Teachers could easily adapt this activity to other texts, both literary and non-literary. I used
Charlotte Perkins Gilman’s “The Yellow Wallpaper” to teach library research. This unit took
about a month to complete and the students were evaluated on an annotated bibliography, the
debate itself, and the reader responses.
Preparation
Students wrote several reader responses to the story as we were discussing gender and social
issues.
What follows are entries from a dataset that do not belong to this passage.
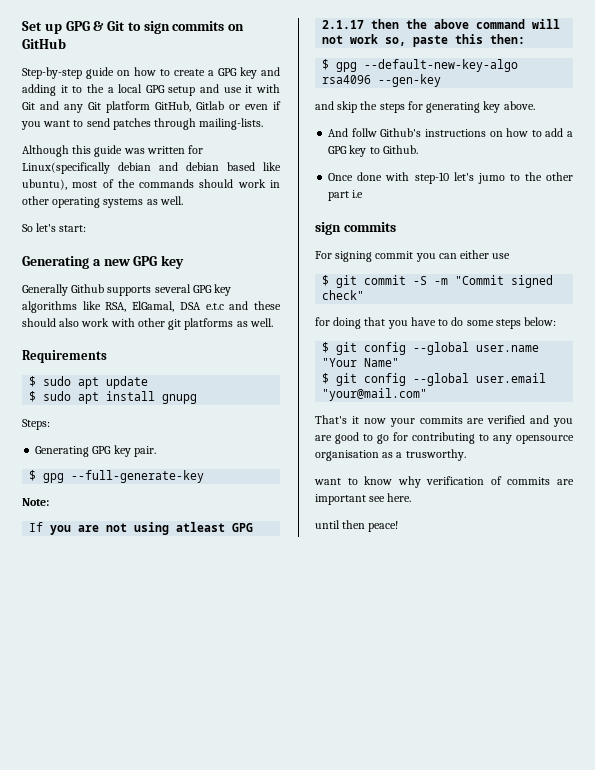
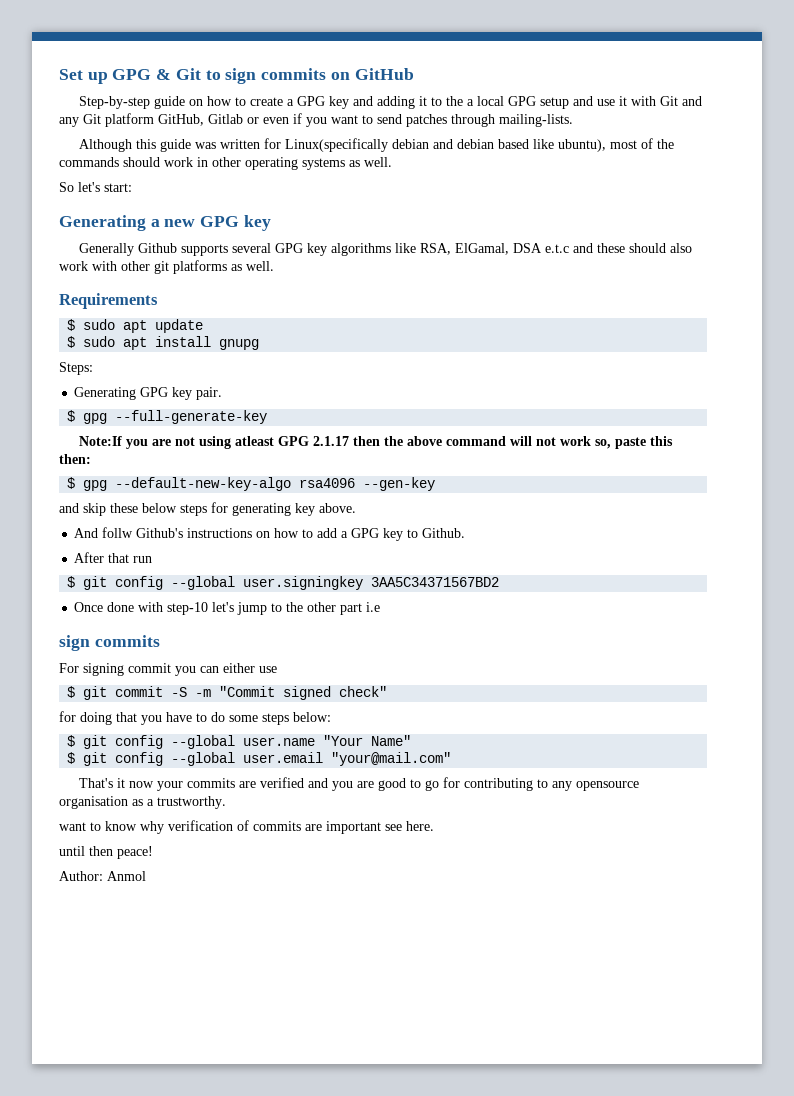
- Note:
- If you are not using atleast GPG 2.1.17 then the above command will not work so, paste this then:
+ Note:If you are not using atleast GPG 2.1.17 then the above command will not work so, paste this then:
- and skip the steps for generating key above.
+ and skip these below steps for generating key above.
+ After that run
+ $ git config --global user.signingkey 3AA5C34371567BD2
- Once done with step-10 let's jumo to the other part i.e
+ Once done with step-10 let's jump to the other part i.e
- That's it now your commits are verified and you are good to go for contributing to any opensource organisation as a trusworthy.
+ That's it now your commits are verified and you are good to go for contributing to any opensource organisation as a trustworthy.
+ Author: Anmol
The assignments asked students to respond to a particular prompt, such as, “Trace some
of the images and symbols of the wallpaper (fungus, yellow stain, bulbous eyes) throughout the
story and analyze how they reflect the narrator’s social position, identity, and psychological
state.”
Next, the students and I decided on the debate questions, such as “Did the narrator write as an
escape or to change social conditions?”, or “Was the narrator insane?” Each person was then
asked to do library research, which could include biographies of Gilman, her own essays, novels,
and social commentaries, social, psychological, or medical information about the 19th century,
and literary criticism of the story.
The MOO Debate
The MOOs could be chosen with consultation from the wizard (the manager of the MOO) and
receive help designing the space, if the students and teachers want to take the time. Either
graphically or verbally, students could design the space where the debate will occur. This might
include a room with the yellow wallpaper, characters inside or outside the room, inside the
wallpaper (narrator’s other persona), outside in the garden, etc. These options are only possible
in this environment and thus would expand analytical possibilities beyond the traditional
classroom.
Each team would then debate their topic for a specified period of time with the other class
members as the audience. After the debate, the class can discuss issues raised. Because the
MOO will be logged and archived, actual text can be “resurrected,” which is not possible in the
traditional classroom. Other students can also evaluate the debates.